Obbedire quindi non vuol dire né buttare alle ortiche la propria intelligenza (al contrario! Implica il riconoscere quelle limitazioni necessarie al bene comune, oltre che al proprio!) né il proprio Credo (che comporta il rispetto della persona umana, del Vangelo -per noi cristiani-, della morale e dell'etica) . Soltanto comprendendo questo è possibile obbedire realmente, senza sentirsi né “manichini” né “animati dal desiderio di evasione”.
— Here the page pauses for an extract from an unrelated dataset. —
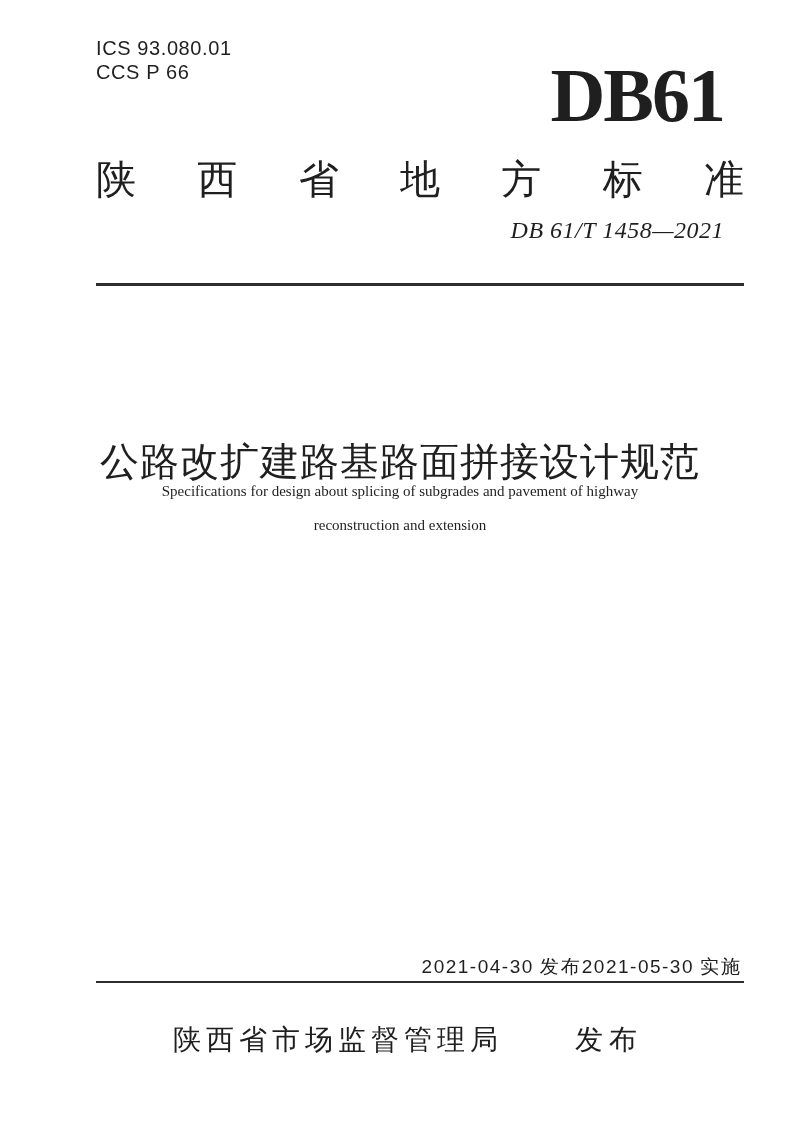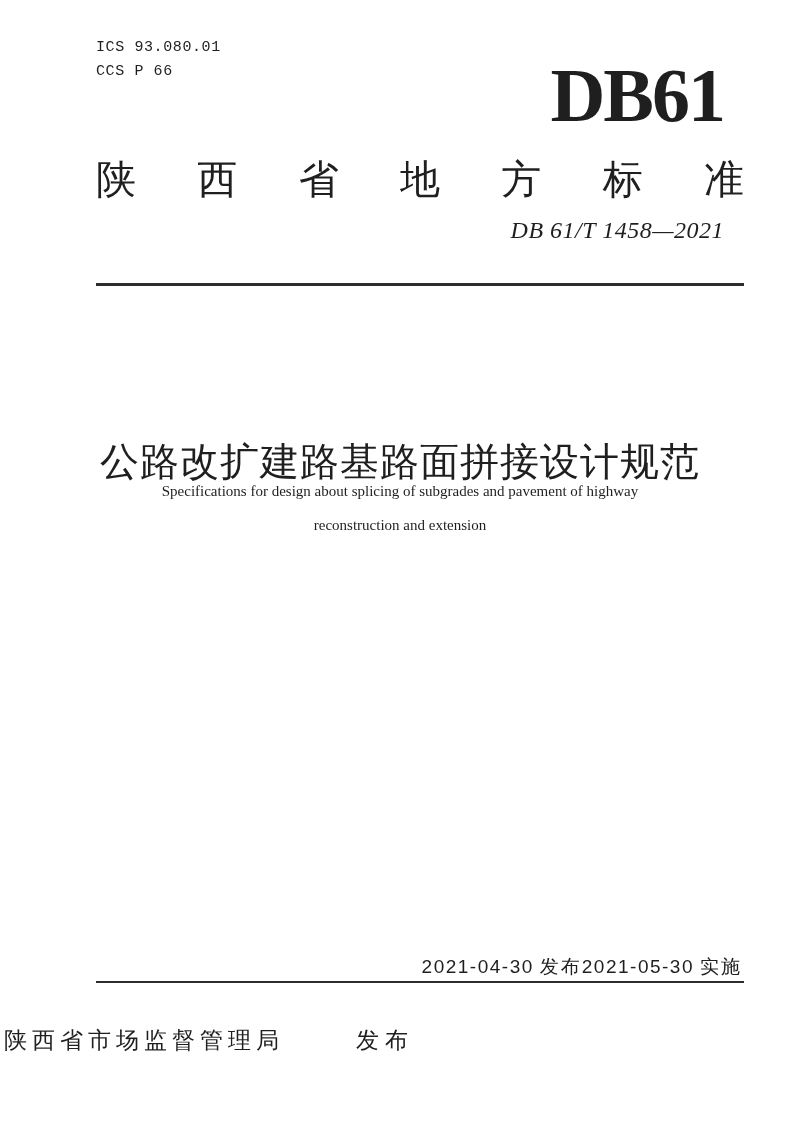"ICS 93.080.01" .ics-block { font-family: Liberation Mono, monospace -> Liberation Sans, sans-serif; font-size: 15px -> 20px }
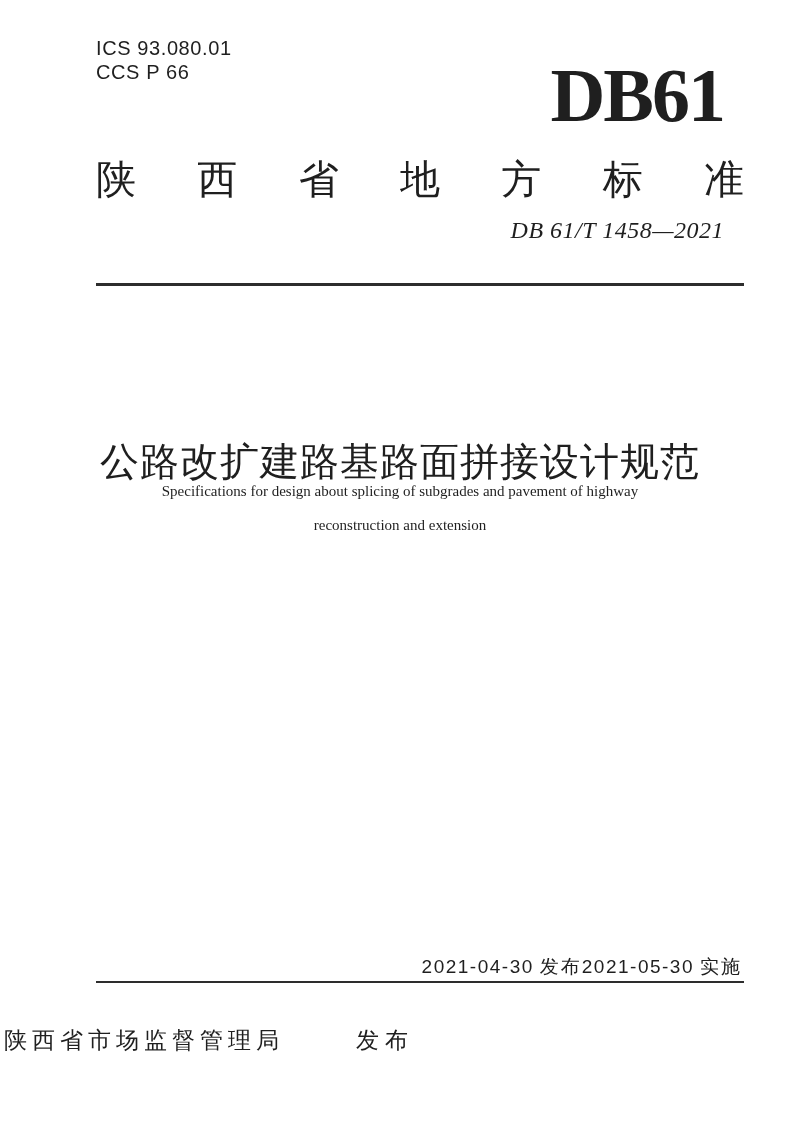"陕西省市场监督管理局 发布" .publisher-row { font-size: 23px -> 28px; left: 4px -> 16px; text-align: left -> center }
Ritornando al consiglio che viene dispensato dalla mistica carmelitana e riapplicandolo in un contesto prettamente spirituale, è ovvio poi che esso trovi le sue radici in quello che viene direttamente dal Figlio di Dio: “Padre Nostro....sia fatta la Tua volontà, come in Cielo così in terra”.
Papa Benedetto XVI, spiegando la lettera di San Paolo ai Galati, così si esprime: la libertà “ è libertà per il bene, libertà che si lascia guidare dallo Spirito di Dio e proprio questo lasciarsi guidare dallo Spirito di Dio è il modo per arrivare a essere liberi”.
La “nuova obbedienza” che Gesù ha portato nella storia dell'uomo è quella che ci consente di entrare “nella famiglia di coloro che a Dio dicono Padre e possono dirlo nel noi di coloro che con Gesù e mediante l'ascolto a Lui prestato sono uniti alla volontà del Padre e così stanno nel nuvleo di quell'obbedienza a cui la Torah mira”.
Proviamo a ripartire dalle semplici -ma ricchissime- parole della preghiera che Gesù ci ha insegnato. Sono parole che ripetiamo quotidianamente, magari senza grande fervore, presi dall'abitudinarietà. Facciamo più attenzione al significato di quello che chiediamo a Dio Padre, nel momento in cui consegniamo a Lui la nostra volontà, per fare soltanto la Sua. Guardiamo al modello concreto del Figlio di Dio, non solo nelle grandi prove della vita, ma anche in quelle apparentemente più “piccole”. Teniamo bene in mente quello che ci dice Luca, nel suo Vangelo, sull'atteggiamento di Gesù successivo alla sua apparente “disobbedienza” ai genitori (l'episodio narrato in Lc 2, 41-52): “Partì dunque con loro e stava loro sottomesso […] e cresceva in sapienza, età e grazia davanti a Dio e agli uomini”.
Troveremo la forza spirituale e psicologica necessaria per “prestare ascolto” alla voce di Dio, che ci parla anche attraverso gli uomini e per crescere spiritualmente -attraverso la pratica dell'obbedienza- come fece Nostro Signore, rendendoci così veramente degni del nostro chiamarci “figli di Dio”.